- Work to be completed -
Line by line, set down the records exactly as they appear below.

(Difference listings)
◆ ◆ ◆

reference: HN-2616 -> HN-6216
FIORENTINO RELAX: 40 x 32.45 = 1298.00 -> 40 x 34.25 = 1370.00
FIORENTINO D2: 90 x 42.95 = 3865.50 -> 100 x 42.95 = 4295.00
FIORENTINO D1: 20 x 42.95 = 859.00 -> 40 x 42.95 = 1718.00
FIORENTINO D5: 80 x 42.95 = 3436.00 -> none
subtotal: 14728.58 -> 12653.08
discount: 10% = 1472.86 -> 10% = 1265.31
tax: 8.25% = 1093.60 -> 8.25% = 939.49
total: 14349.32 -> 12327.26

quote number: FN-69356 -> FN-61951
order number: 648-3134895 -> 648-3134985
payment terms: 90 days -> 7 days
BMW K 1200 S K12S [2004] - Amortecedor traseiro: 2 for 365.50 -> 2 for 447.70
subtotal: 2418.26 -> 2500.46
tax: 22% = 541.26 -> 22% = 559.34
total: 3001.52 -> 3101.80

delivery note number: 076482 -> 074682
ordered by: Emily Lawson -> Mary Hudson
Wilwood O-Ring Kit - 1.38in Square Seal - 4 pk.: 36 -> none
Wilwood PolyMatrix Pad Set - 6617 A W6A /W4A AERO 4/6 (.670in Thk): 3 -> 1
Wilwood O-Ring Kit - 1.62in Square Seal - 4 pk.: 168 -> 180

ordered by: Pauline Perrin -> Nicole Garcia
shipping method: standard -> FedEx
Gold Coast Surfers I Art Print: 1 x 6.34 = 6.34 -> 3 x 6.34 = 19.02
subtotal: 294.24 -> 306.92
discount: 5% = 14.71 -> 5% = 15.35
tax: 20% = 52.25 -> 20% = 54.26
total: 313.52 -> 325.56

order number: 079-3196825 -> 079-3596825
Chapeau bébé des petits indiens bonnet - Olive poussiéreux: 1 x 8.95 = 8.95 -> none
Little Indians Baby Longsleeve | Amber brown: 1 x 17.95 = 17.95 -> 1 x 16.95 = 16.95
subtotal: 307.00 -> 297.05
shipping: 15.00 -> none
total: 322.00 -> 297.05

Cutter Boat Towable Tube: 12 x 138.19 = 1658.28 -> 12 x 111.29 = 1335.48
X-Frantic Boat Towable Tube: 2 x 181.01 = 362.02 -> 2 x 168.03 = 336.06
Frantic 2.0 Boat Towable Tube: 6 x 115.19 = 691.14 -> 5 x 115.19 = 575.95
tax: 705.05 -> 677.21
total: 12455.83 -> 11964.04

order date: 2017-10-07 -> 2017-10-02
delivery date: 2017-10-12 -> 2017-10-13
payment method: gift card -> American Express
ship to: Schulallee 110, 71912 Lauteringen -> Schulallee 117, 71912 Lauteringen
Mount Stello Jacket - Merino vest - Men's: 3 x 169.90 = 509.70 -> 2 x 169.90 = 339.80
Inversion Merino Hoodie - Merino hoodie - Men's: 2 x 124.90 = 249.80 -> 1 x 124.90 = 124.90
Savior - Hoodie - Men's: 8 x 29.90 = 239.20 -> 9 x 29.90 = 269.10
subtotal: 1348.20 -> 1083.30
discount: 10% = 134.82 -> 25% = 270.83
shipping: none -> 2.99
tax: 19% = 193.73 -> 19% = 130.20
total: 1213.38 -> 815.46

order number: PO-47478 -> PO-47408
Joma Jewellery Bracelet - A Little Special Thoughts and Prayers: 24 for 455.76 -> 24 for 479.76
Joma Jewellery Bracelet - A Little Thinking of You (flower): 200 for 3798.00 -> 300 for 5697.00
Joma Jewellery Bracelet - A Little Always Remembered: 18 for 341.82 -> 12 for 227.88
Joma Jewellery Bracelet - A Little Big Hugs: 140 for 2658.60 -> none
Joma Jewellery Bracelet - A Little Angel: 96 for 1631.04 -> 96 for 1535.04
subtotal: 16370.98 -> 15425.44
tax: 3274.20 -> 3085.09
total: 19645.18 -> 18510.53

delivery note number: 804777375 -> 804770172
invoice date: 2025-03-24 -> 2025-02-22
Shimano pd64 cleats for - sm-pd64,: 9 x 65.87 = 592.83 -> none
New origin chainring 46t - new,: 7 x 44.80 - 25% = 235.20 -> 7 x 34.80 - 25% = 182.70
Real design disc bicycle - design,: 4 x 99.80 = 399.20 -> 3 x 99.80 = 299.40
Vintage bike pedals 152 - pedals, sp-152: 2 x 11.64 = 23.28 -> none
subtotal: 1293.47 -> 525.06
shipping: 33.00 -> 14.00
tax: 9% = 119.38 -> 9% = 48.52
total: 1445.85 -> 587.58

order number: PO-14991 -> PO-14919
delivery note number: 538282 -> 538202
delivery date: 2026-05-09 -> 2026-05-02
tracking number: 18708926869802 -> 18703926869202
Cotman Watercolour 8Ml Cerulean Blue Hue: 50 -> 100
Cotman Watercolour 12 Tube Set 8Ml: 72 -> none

◆ ◆ ◆

- Answer for the task -
reference: HN-2616 -> HN-6216
FIORENTINO RELAX: 40 x 32.45 = 1298.00 -> 40 x 34.25 = 1370.00
FIORENTINO D2: 90 x 42.95 = 3865.50 -> 100 x 42.95 = 4295.00
FIORENTINO D1: 20 x 42.95 = 859.00 -> 40 x 42.95 = 1718.00
FIORENTINO D5: 80 x 42.95 = 3436.00 -> none
subtotal: 14728.58 -> 12653.08
discount: 10% = 1472.86 -> 10% = 1265.31
tax: 8.25% = 1093.60 -> 8.25% = 939.49
total: 14349.32 -> 12327.26

quote number: FN-69356 -> FN-61951
order number: 648-3134895 -> 648-3134985
payment terms: 90 days -> 7 days
BMW K 1200 S K12S [2004] - Amortecedor traseiro: 2 for 365.50 -> 2 for 447.70
subtotal: 2418.26 -> 2500.46
tax: 22% = 541.26 -> 22% = 559.34
total: 3001.52 -> 3101.80

delivery note number: 076482 -> 074682
ordered by: Emily Lawson -> Mary Hudson
Wilwood O-Ring Kit - 1.38in Square Seal - 4 pk.: 36 -> none
Wilwood PolyMatrix Pad Set - 6617 A W6A /W4A AERO 4/6 (.670in Thk): 3 -> 1
Wilwood O-Ring Kit - 1.62in Square Seal - 4 pk.: 168 -> 180

ordered by: Pauline Perrin -> Nicole Garcia
shipping method: standard -> FedEx
Gold Coast Surfers I Art Print: 1 x 6.34 = 6.34 -> 3 x 6.34 = 19.02
subtotal: 294.24 -> 306.92
discount: 5% = 14.71 -> 5% = 15.35
tax: 20% = 52.25 -> 20% = 54.26
total: 313.52 -> 325.56

order number: 079-3196825 -> 079-3596825
Chapeau bébé des petits indiens bonnet - Olive poussiéreux: 1 x 8.95 = 8.95 -> none
Little Indians Baby Longsleeve | Amber brown: 1 x 17.95 = 17.95 -> 1 x 16.95 = 16.95
subtotal: 307.00 -> 297.05
shipping: 15.00 -> none
total: 322.00 -> 297.05

Cutter Boat Towable Tube: 12 x 138.19 = 1658.28 -> 12 x 111.29 = 1335.48
X-Frantic Boat Towable Tube: 2 x 181.01 = 362.02 -> 2 x 168.03 = 336.06
Frantic 2.0 Boat Towable Tube: 6 x 115.19 = 691.14 -> 5 x 115.19 = 575.95
tax: 705.05 -> 677.21
total: 12455.83 -> 11964.04

order date: 2017-10-07 -> 2017-10-02
delivery date: 2017-10-12 -> 2017-10-13
payment method: gift card -> American Express
ship to: Schulallee 110, 71912 Lauteringen -> Schulallee 117, 71912 Lauteringen
Mount Stello Jacket - Merino vest - Men's: 3 x 169.90 = 509.70 -> 2 x 169.90 = 339.80
Inversion Merino Hoodie - Merino hoodie - Men's: 2 x 124.90 = 249.80 -> 1 x 124.90 = 124.90
Savior - Hoodie - Men's: 8 x 29.90 = 239.20 -> 9 x 29.90 = 269.10
subtotal: 1348.20 -> 1083.30
discount: 10% = 134.82 -> 25% = 270.83
shipping: none -> 2.99
tax: 19% = 193.73 -> 19% = 130.20
total: 1213.38 -> 815.46

order number: PO-47478 -> PO-47408
Joma Jewellery Bracelet - A Little Special Thoughts and Prayers: 24 for 455.76 -> 24 for 479.76
Joma Jewellery Bracelet - A Little Thinking of You (flower): 200 for 3798.00 -> 300 for 5697.00
Joma Jewellery Bracelet - A Little Always Remembered: 18 for 341.82 -> 12 for 227.88
Joma Jewellery Bracelet - A Little Big Hugs: 140 for 2658.60 -> none
Joma Jewellery Bracelet - A Little Angel: 96 for 1631.04 -> 96 for 1535.04
subtotal: 16370.98 -> 15425.44
tax: 3274.20 -> 3085.09
total: 19645.18 -> 18510.53

delivery note number: 804777375 -> 804770172
invoice date: 2025-03-24 -> 2025-02-22
Shimano pd64 cleats for - sm-pd64,: 9 x 65.87 = 592.83 -> none
New origin chainring 46t - new,: 7 x 44.80 - 25% = 235.20 -> 7 x 34.80 - 25% = 182.70
Real design disc bicycle - design,: 4 x 99.80 = 399.20 -> 3 x 99.80 = 299.40
Vintage bike pedals 152 - pedals, sp-152: 2 x 11.64 = 23.28 -> none
subtotal: 1293.47 -> 525.06
shipping: 33.00 -> 14.00
tax: 9% = 119.38 -> 9% = 48.52
total: 1445.85 -> 587.58

order number: PO-14991 -> PO-14919
delivery note number: 538282 -> 538202
delivery date: 2026-05-09 -> 2026-05-02
tracking number: 18708926869802 -> 18703926869202
Cotman Watercolour 8Ml Cerulean Blue Hue: 50 -> 100
Cotman Watercolour 12 Tube Set 8Ml: 72 -> none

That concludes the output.